» Task item: Beneath this task is a listing. State how many of its lines include the string "country", giving nothing but the number.

» Extracted entries:
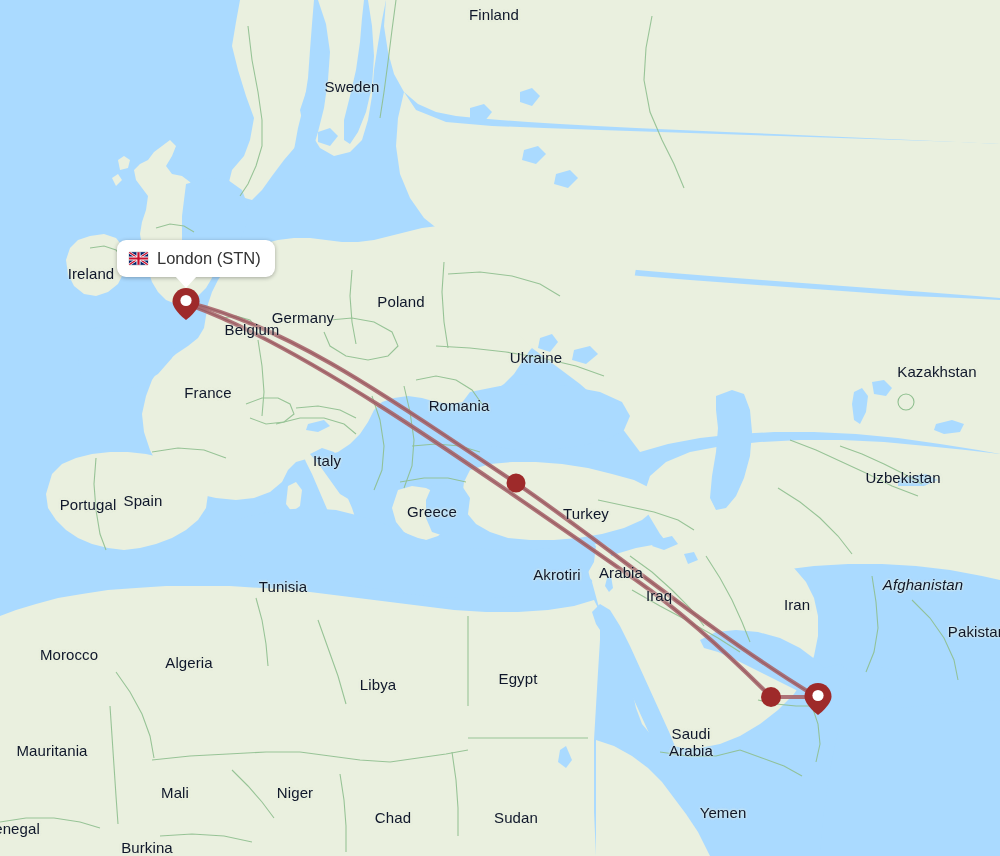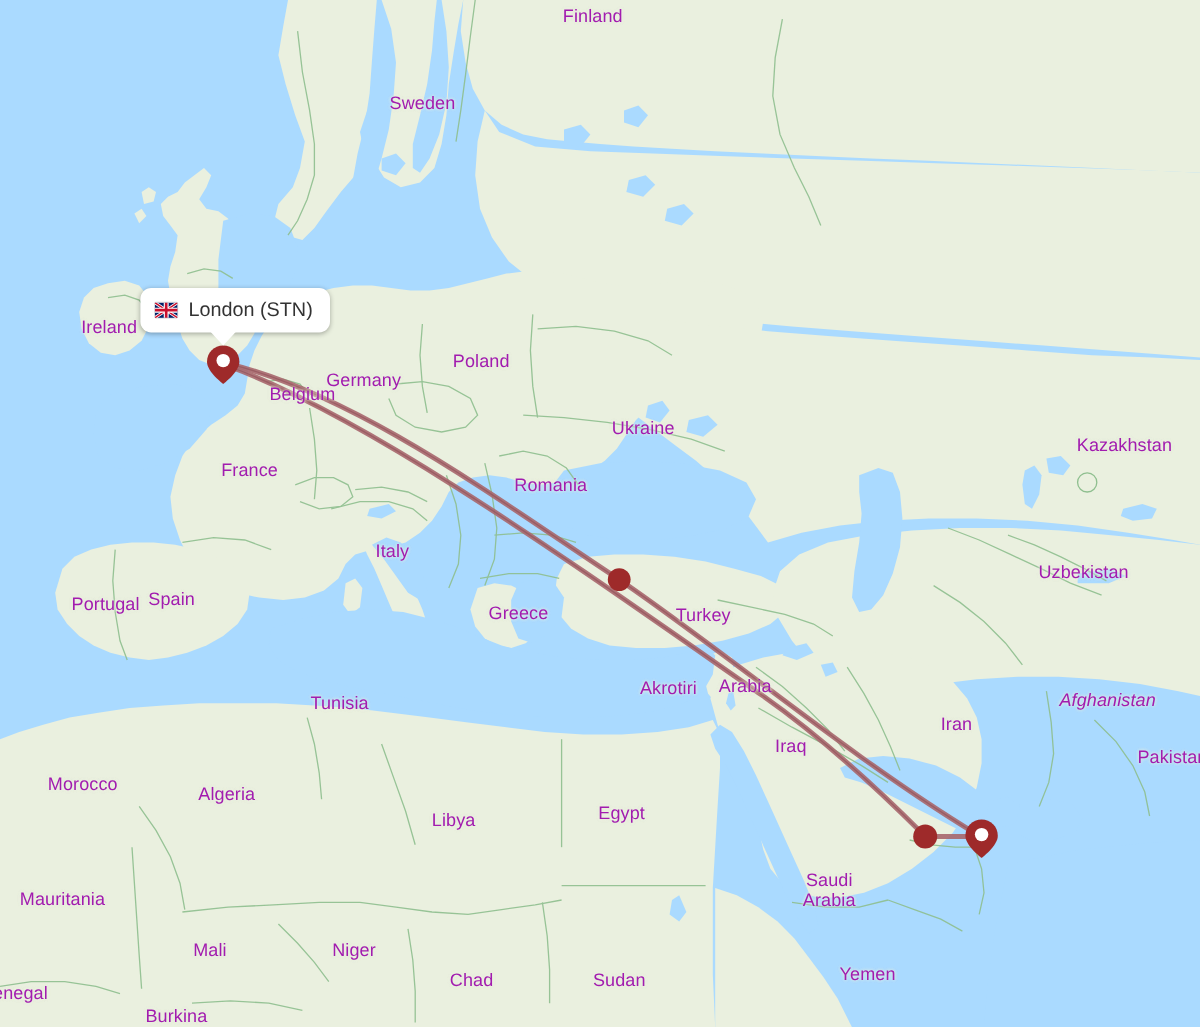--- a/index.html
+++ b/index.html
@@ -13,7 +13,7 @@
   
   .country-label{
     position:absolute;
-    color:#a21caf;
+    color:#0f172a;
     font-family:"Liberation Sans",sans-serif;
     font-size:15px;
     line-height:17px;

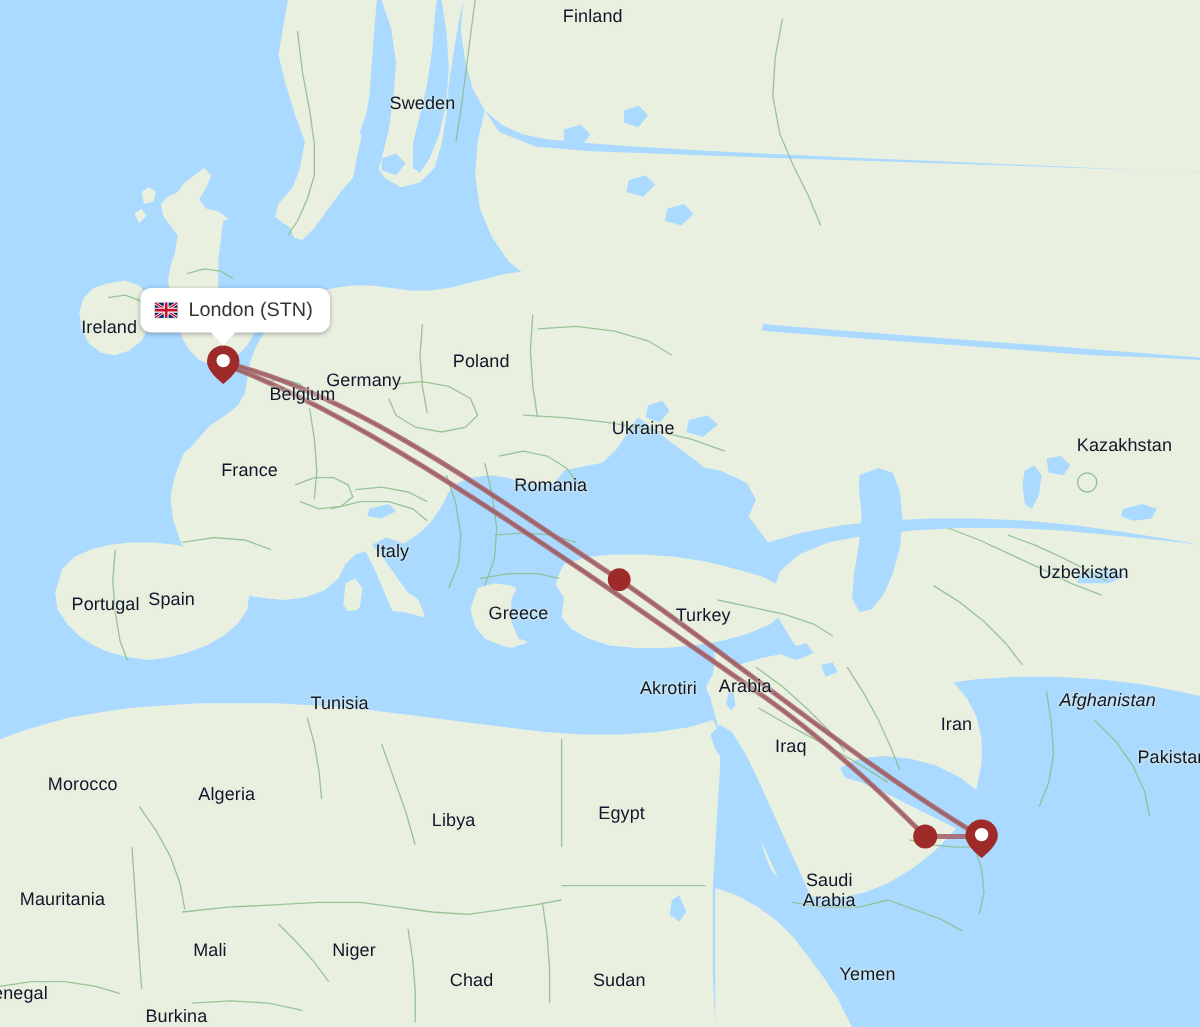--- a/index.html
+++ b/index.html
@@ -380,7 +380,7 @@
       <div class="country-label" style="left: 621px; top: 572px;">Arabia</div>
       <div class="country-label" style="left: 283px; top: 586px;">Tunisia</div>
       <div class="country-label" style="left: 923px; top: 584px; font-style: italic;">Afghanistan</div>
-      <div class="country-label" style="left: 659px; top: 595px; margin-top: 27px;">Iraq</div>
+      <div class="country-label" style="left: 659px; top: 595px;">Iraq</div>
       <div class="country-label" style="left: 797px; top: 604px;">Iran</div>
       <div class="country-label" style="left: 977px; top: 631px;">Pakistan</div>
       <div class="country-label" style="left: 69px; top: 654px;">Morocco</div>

...

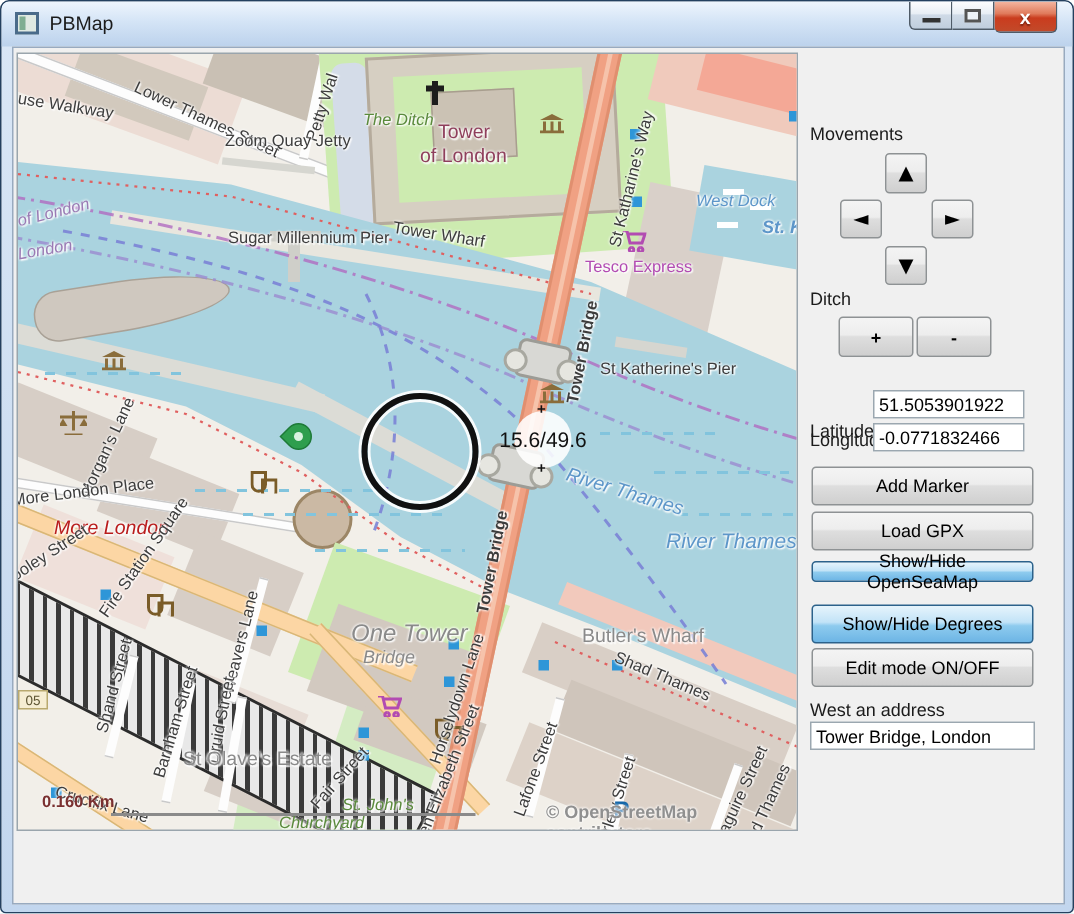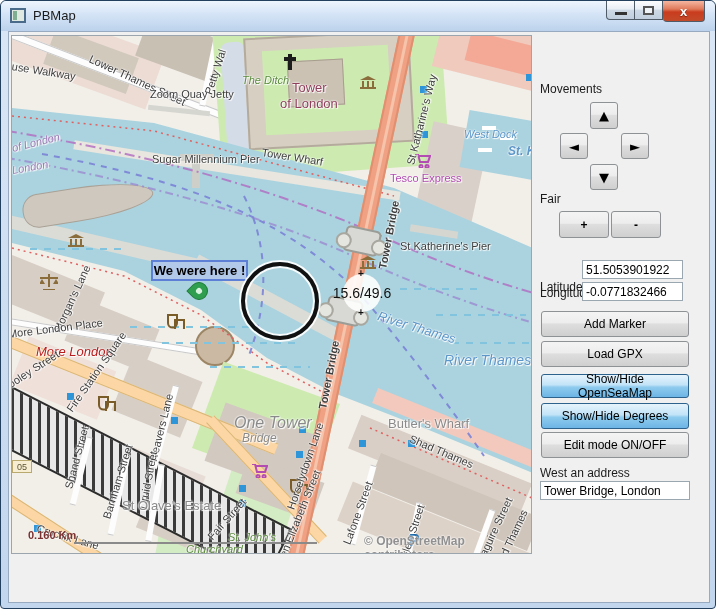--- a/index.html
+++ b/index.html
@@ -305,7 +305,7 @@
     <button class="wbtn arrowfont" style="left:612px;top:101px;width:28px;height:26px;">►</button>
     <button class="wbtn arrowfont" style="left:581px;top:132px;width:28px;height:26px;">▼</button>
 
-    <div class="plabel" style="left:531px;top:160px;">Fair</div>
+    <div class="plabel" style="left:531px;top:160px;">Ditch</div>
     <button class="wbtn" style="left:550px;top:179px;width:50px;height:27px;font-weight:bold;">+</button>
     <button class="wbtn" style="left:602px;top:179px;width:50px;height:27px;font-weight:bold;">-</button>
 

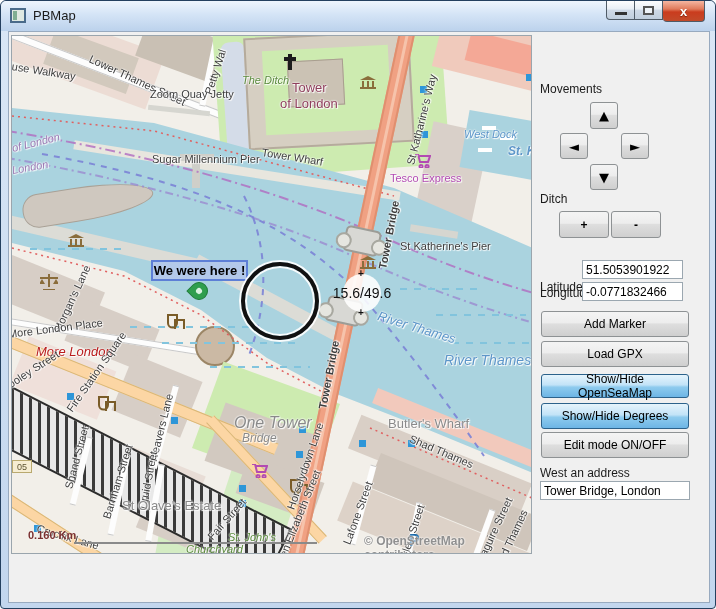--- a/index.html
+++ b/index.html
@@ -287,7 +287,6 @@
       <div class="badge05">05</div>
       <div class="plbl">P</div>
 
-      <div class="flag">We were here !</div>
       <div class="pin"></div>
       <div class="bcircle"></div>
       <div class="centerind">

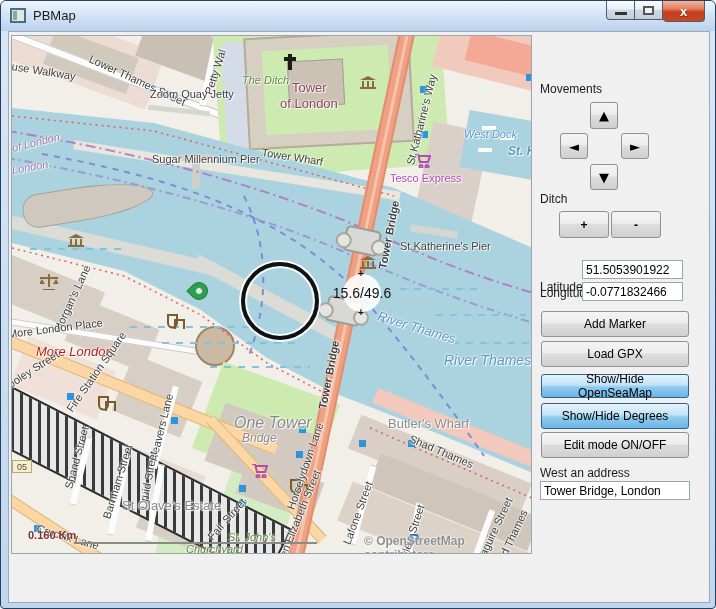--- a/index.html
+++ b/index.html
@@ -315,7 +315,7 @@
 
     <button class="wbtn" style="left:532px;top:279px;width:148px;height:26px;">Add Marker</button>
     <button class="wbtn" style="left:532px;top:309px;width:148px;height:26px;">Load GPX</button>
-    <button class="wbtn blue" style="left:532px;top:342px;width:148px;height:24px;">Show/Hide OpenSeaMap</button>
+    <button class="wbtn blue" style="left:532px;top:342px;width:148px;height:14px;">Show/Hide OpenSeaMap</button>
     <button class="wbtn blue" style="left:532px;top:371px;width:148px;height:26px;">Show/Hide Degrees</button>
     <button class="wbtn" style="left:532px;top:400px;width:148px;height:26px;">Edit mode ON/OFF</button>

» Written solution: 9